そう言えば、さっき飲んだ茶は熱さばかりが舌を焼いて味などさっぱり分からなかったのだが、心なしか苦かったような気がしないでもない。だが、しかし。

「ウッソだろ‥‥。んな‥‥ハズねぇ」

確かに三蔵が、悟浄の湯飲みに薬を入れたのをしっかり確認して摩り替えた筈なのに。
状況を把握できずに目を白黒させている悟浄の表情を不安ととったのか、三蔵は宥めるような声を出す。
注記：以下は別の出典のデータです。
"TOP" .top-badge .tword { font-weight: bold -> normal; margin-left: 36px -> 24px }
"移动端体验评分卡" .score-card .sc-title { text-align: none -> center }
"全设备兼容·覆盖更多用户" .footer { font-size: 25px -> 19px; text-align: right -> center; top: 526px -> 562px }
「安心しろ、そいつはハッピーメディスンじゃねぇ。てめぇとはあまり相性が良くねぇらしいから、ただの精力増強剤にしてやった。不能治療にも使われる、お墨付きの医薬品だ。勿論、量は多めにしてあるがな」

感謝しろ、結構高い薬だからな。そんな事を嘯きつつも、今まで飲まされてきた煮え湯の数々を思い出したのか、三蔵は形の良い眉を顰める。
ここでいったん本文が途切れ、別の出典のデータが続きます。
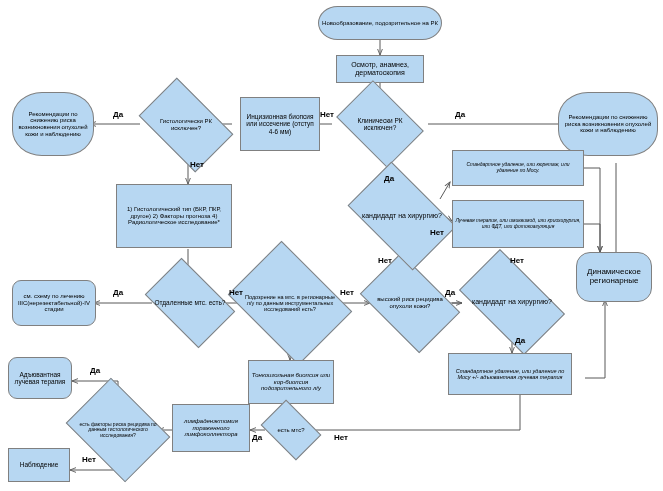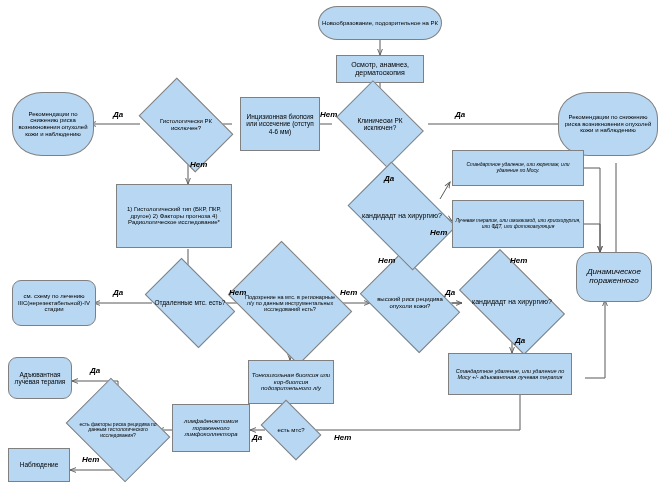"Да" .f8 { font-style: italic -> none }
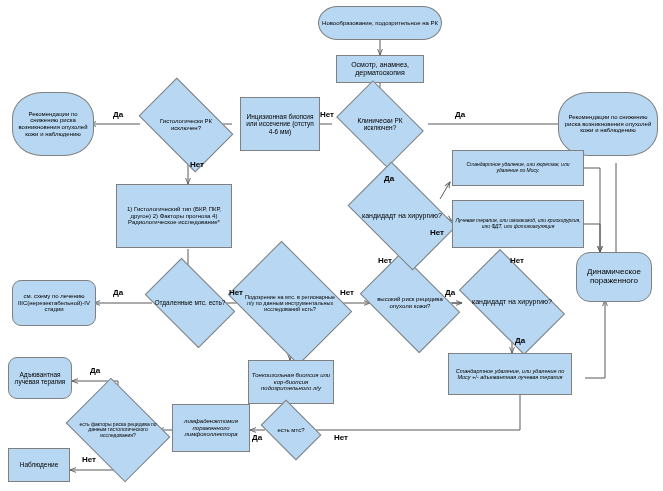"Динамическое пораженного" span.txt { text: пораженного -> регионарные }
「妙な副作用で、暴れられたり記憶が飛ばれたりするとウゼェんだよ」

言われている事はとんでもない内容なのだが、三蔵の声を聞いているだけで、どんどん身体が熱くなっていくのが分かる。動悸が激しくなっていくのが分かる。

「薬を盛っている所をワザと見せれば、てめぇが湯飲みを交換するだろうと思ってな。予め俺の方に入れておいたんだ」
「じゃあ、あの錠剤は‥‥‥?」

ならば三蔵は、悟浄が混入を目撃した薬を口にしたという事になる。
上がりつつある息を必死で気取られないようにしているらしいが、悟浄が切羽詰った状態である事は三蔵から見れば一目瞭然だ。

「ああ、あれか」

だから三蔵は、殊更にのんびりした口調で、焦らすように言ってやった。